Poster
in
Workshop: Attributing Model Behavior at Scale (ATTRIB)
Weak-to-Strong Confidence Prediction
Yukai Yang · Tracy Zhu · Marco Morucci · Tim G. J. Rudner
As large language models (LLMs) are increasingly deployed across a wide range of application domains, understanding their capacity through uncertainty—especially in open-ended domains—is crucial to ensuring that they operate safely and reliably.
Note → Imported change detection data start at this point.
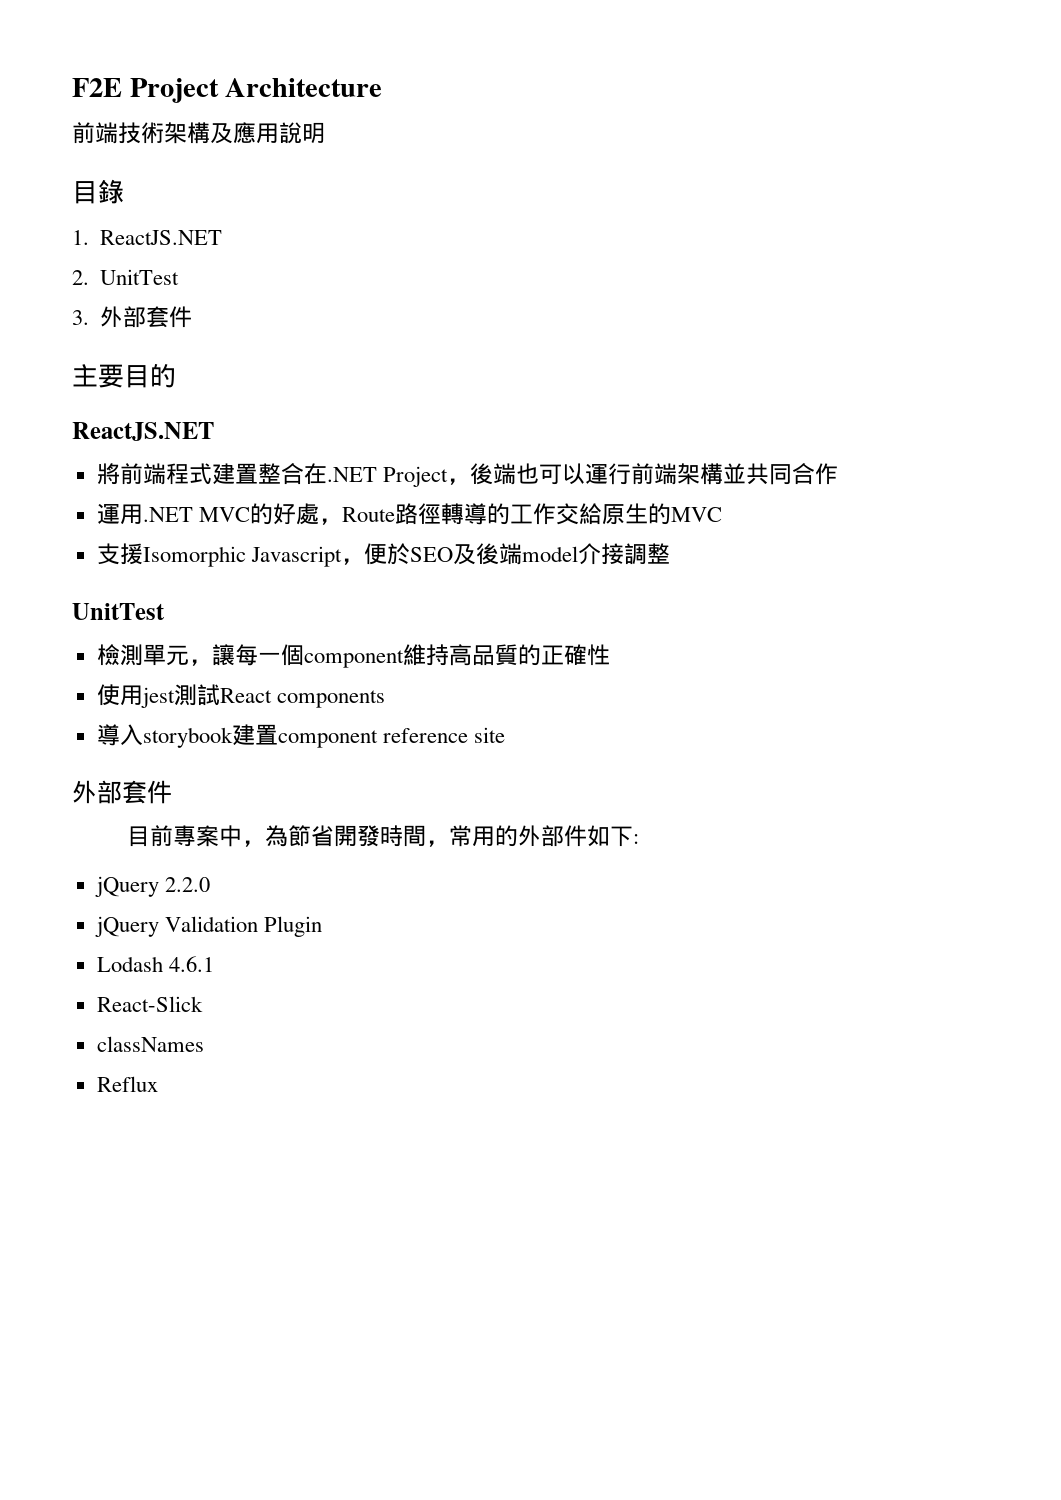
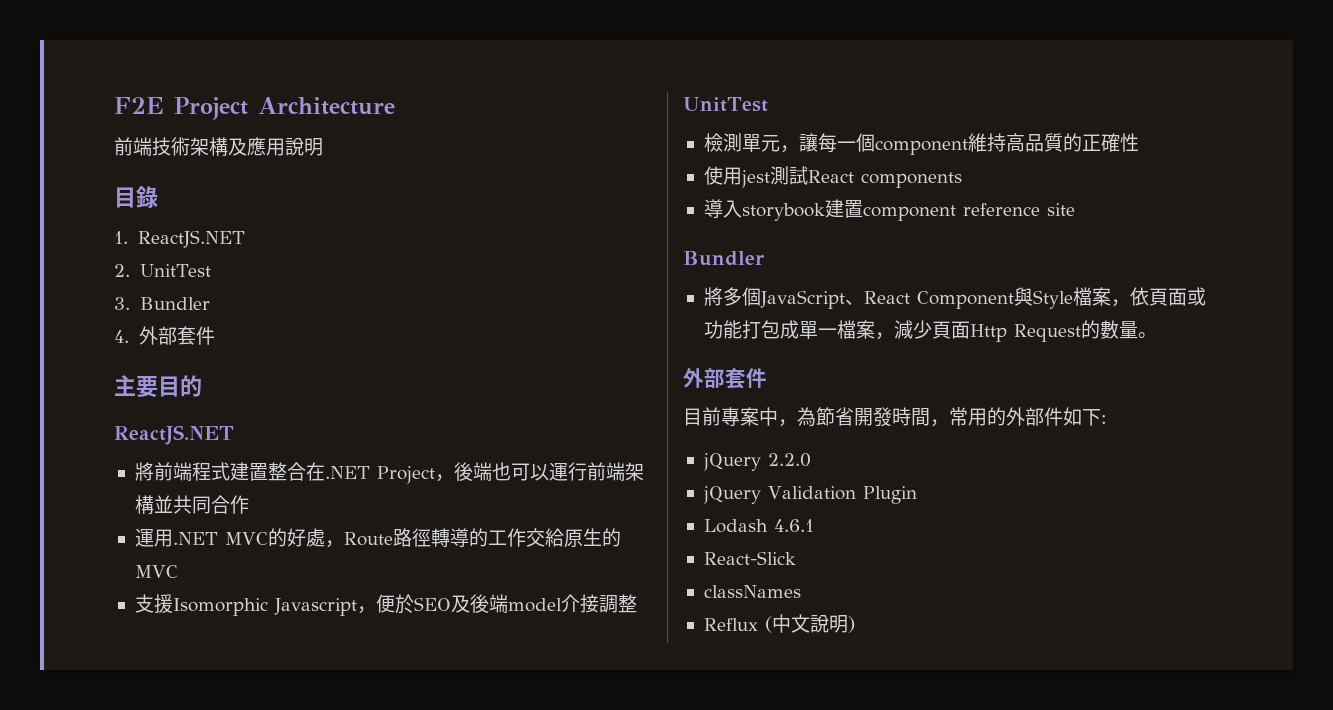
(89, 317) none -> [139,297,210,310] [114,330,129,343] Bundler // 4.
(505, 735) none -> [683,251,765,266] [703,287,1206,309] [703,320,1157,342] // Bundler // 將多個JavaScript、React Component與Style檔案，依頁面或功能打包成單一檔案，減少頁面Http Request的數量。
(158, 1084) none -> [764,614,855,633] (中文說明)

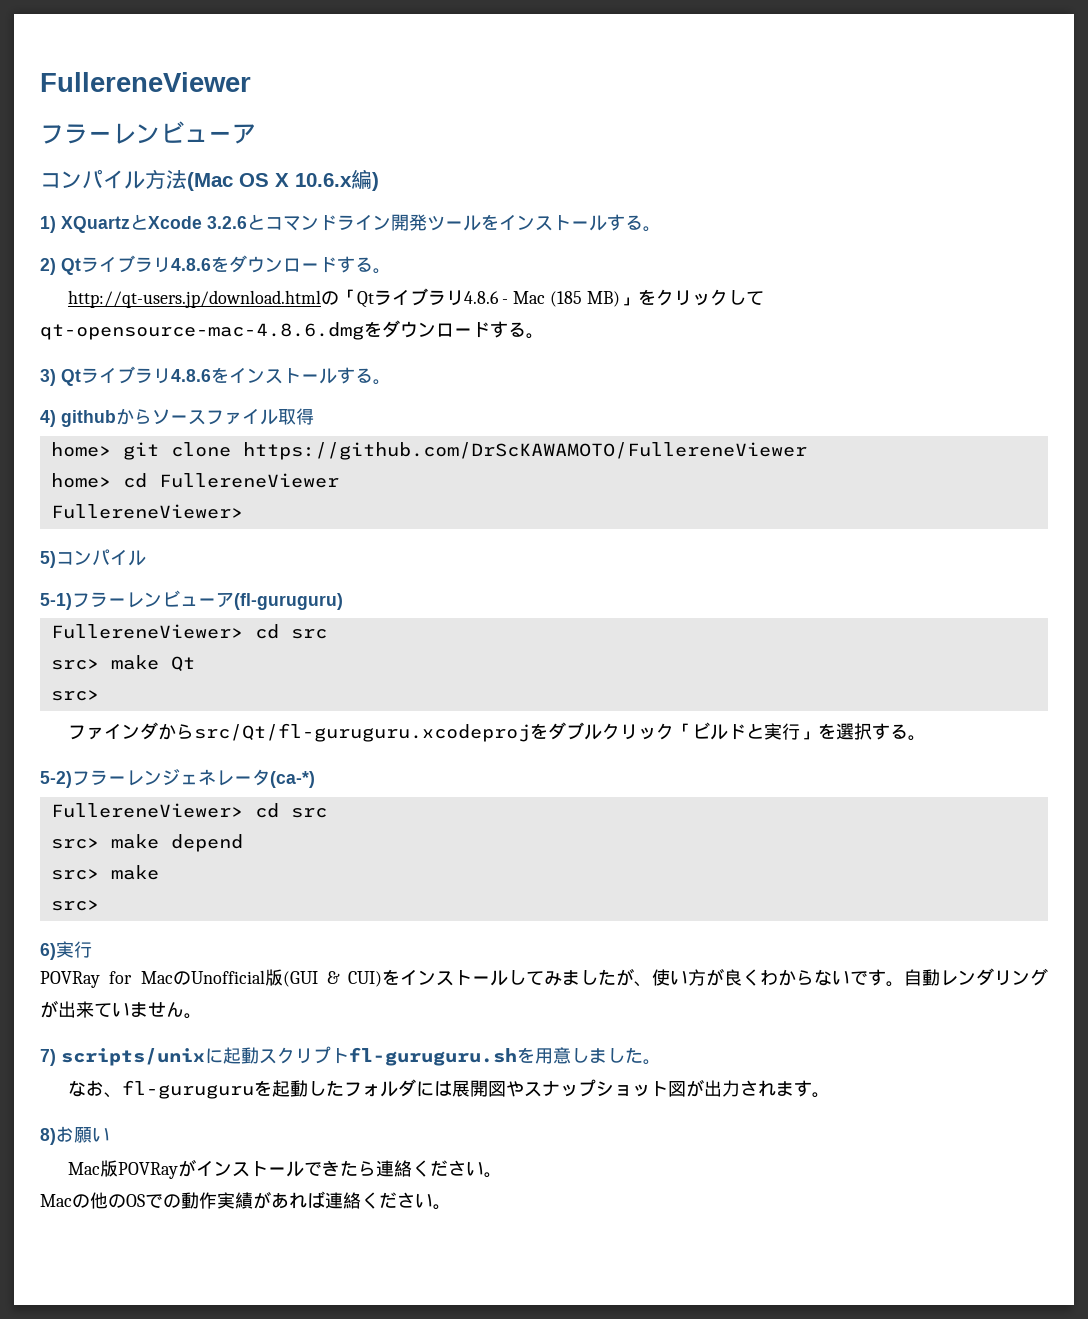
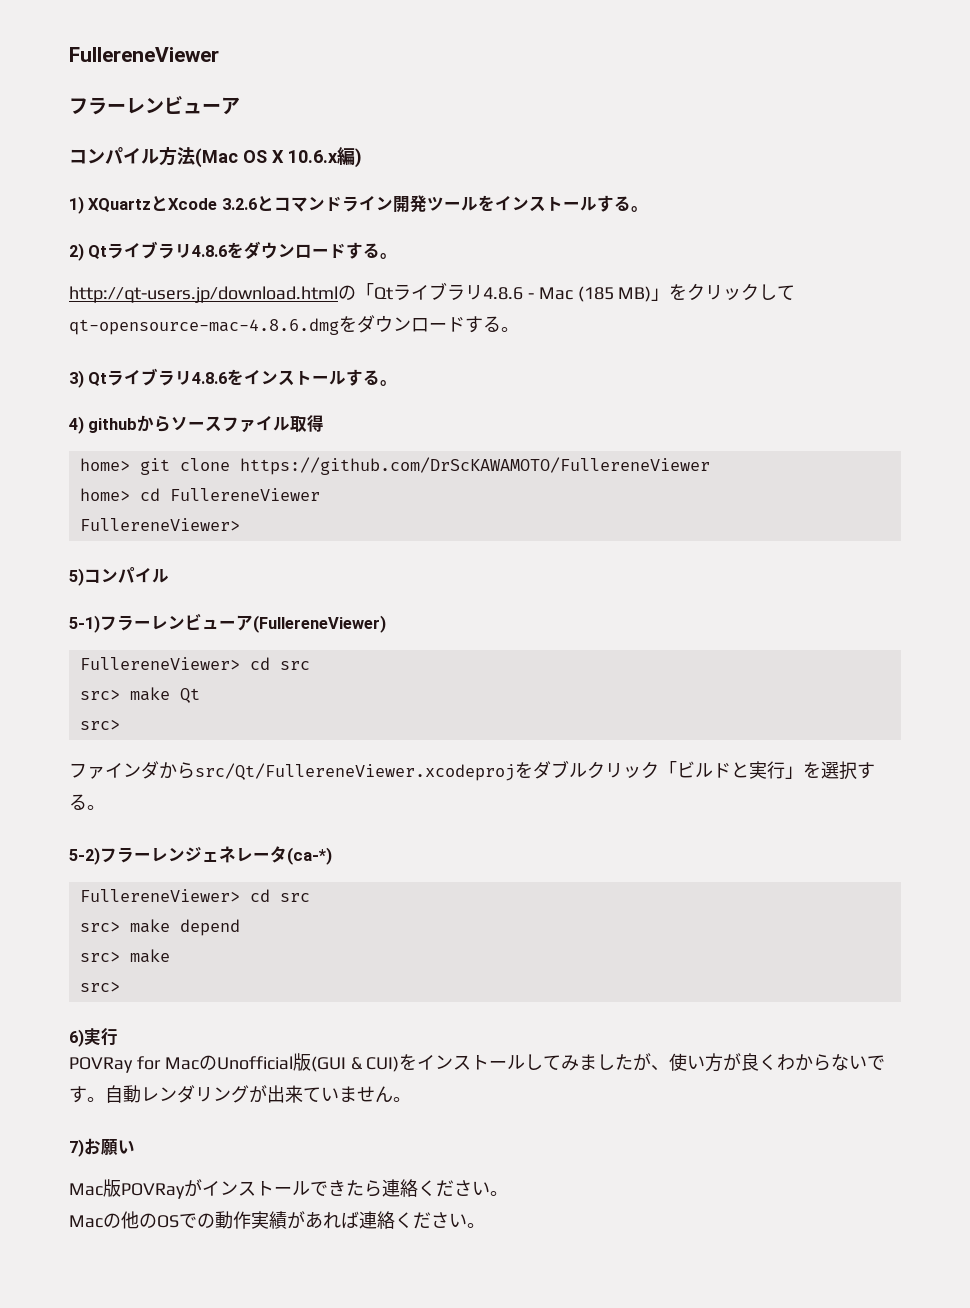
[234,593,343,610] (fl-guruguru) -> [253,615,386,633] (FullereneViewer)
[193,723,530,742] src/Qt/fl-guruguru.xcodeproj -> [195,763,515,781] src/Qt/FullereneViewer.xcodeproj
[61,1046,661,1066] [67,1079,830,1099] [40,1128,56,1145] scripts/unixに起動スクリプトfl-guruguru.shを用意しました。 // なお、fl-guruguruを起動したフォルダには展開図やスナップショット図が出力されます。 // 8) -> (84, 1148) none

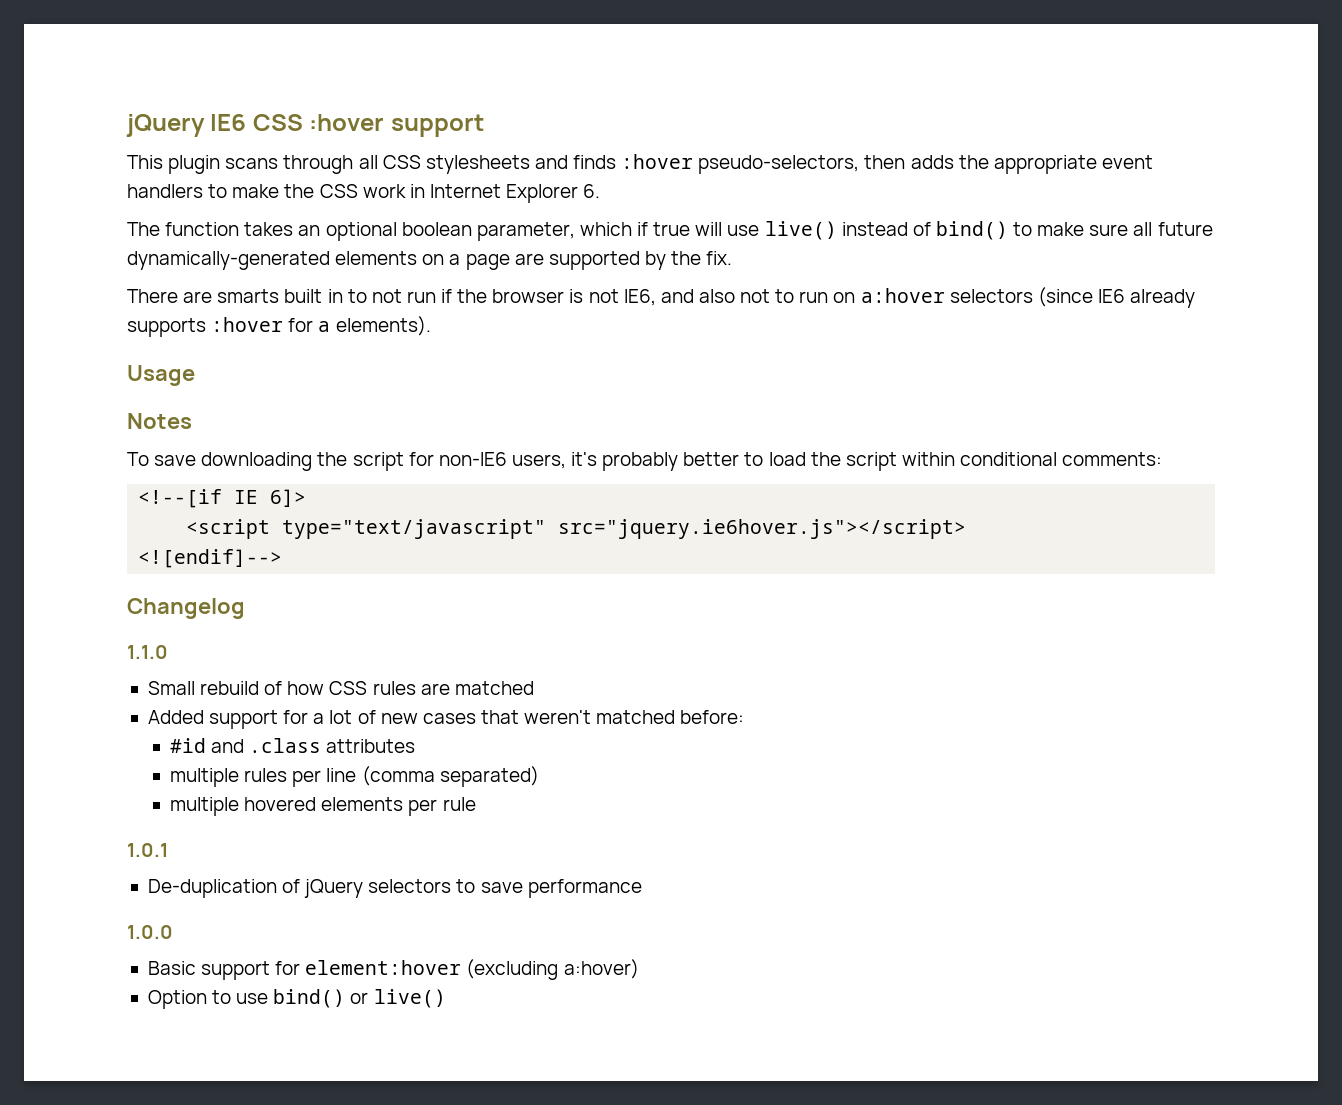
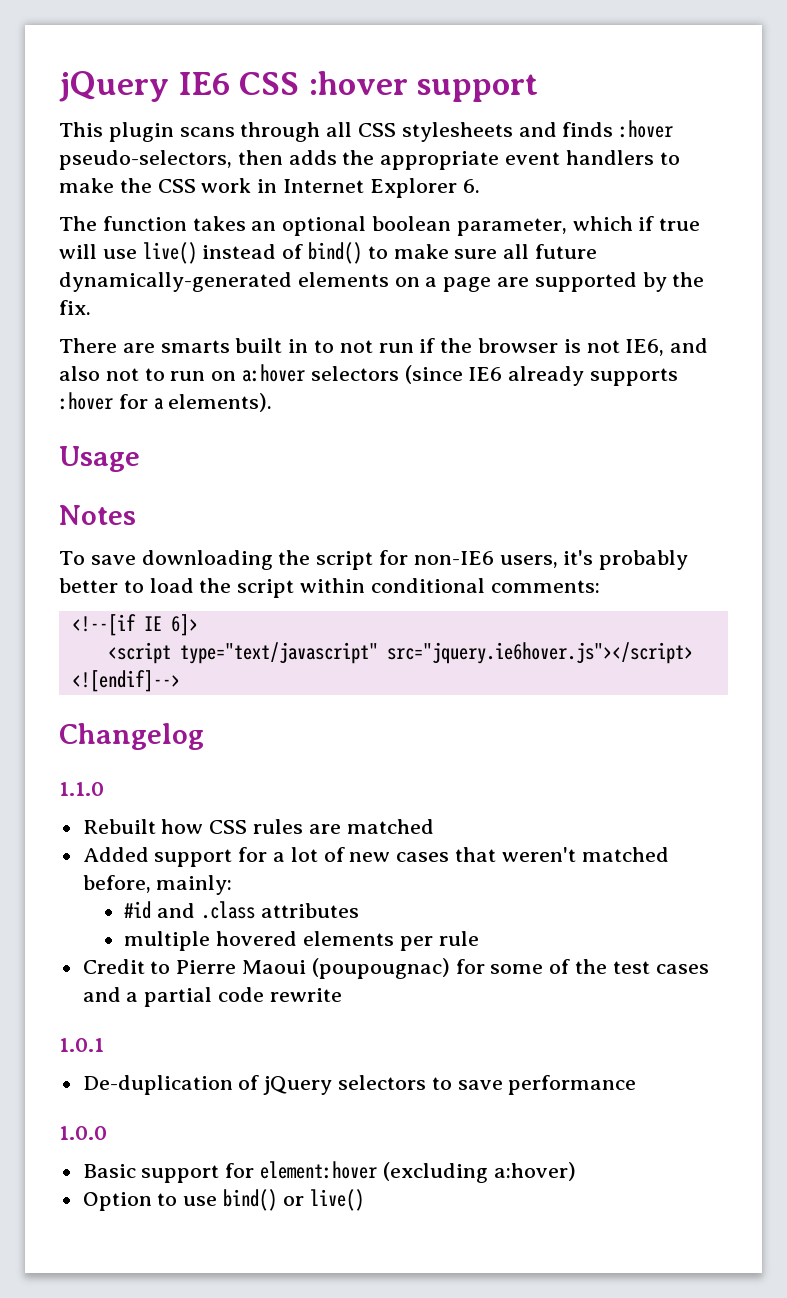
[147,681,283,695] Small rebuild of -> [82,819,156,834] Rebuilt
[680,710,745,724] before: -> [82,875,233,895] before, mainly:
[170,766,539,787] // multiple rules per line (comma separated) -> (359, 910) none
(476, 804) none -> [82,958,709,979] [82,987,342,1007] // Credit to Pierre Maoui (poupougnac) for some of the test cases and a partial code rewrite

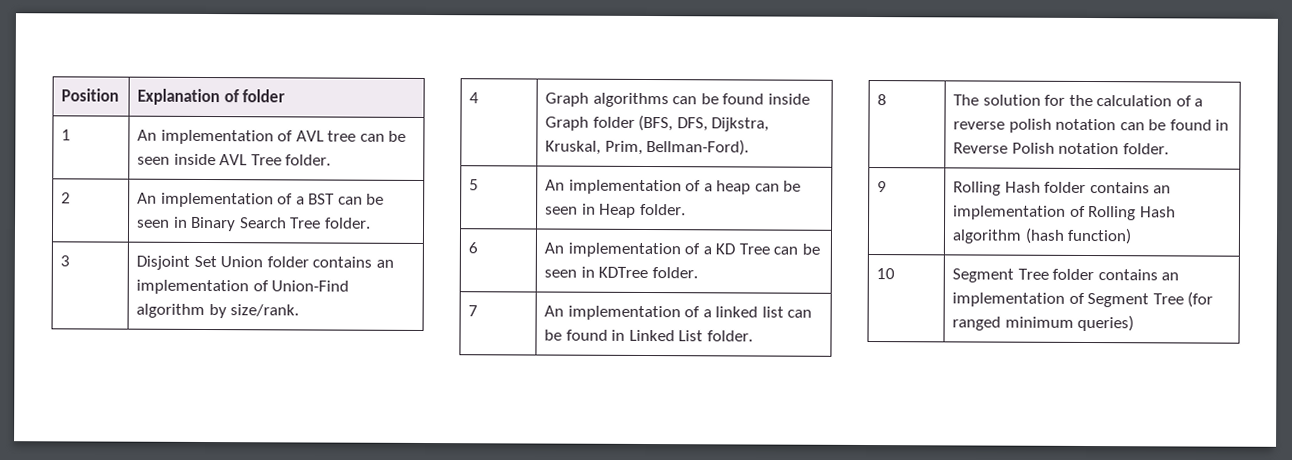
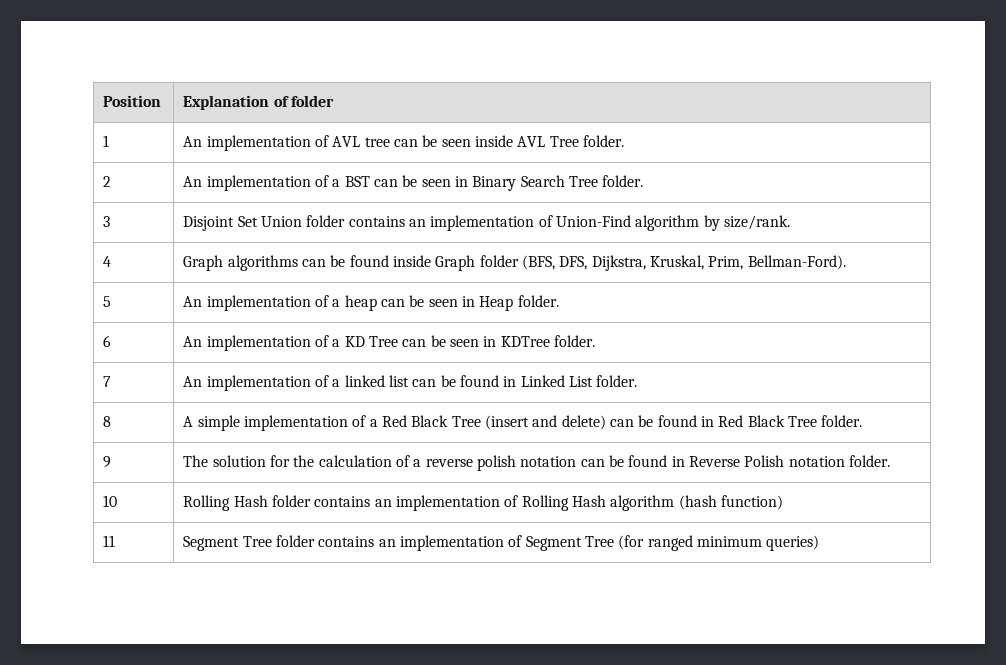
(888, 100) none -> [183,415,863,431] [103,456,112,468] | A simple implementation of a Red Black Tree (insert and delete) can be found in Red Black Tree folder. // 9
[877,181,888,193] 9 -> [103,495,118,507] 10
[876,268,896,280] 10 -> [103,535,116,547] 11

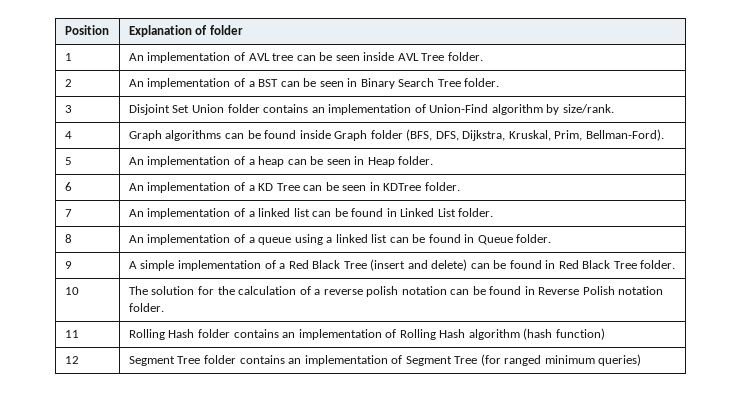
(112, 421) none -> [128,234,552,245] [64,261,72,269] | An implementation of a queue using a linked list can be found in Queue folder. // 9
[103,456,112,468] 9 -> [64,287,79,295] 10
[103,495,118,507] 10 -> [64,330,79,338] 11
[103,535,116,547] 11 -> [64,356,79,364] 12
Well-calibrated uncertainty estimates that accompany the text generated by an LLM can indicate the likelihood of an incorrect response, and as such, can serve as an effective fail-safe mechanism against hallucinations. Unfortunately, despite a growing body of research into uncertainty quantification in LLMs, existing methods largely fail to provide reliable uncertainty estimates in practice, and the lack of comparability across methods makes measuring progress difficult, necessitating the development of more robust methods that allow us to predict whether frontier models are able to provide a factual response to a given prompt. In this paper, we show that the probability of a frontier model providing a factually correct answer to a query can be predicted with high accuracy from smaller, weaker models. We believe that this work contributes to a deeper understanding of model capacity, particularly in terms of weak-to-strong generalization, and facilitates the creation of more trustworthy LLMs.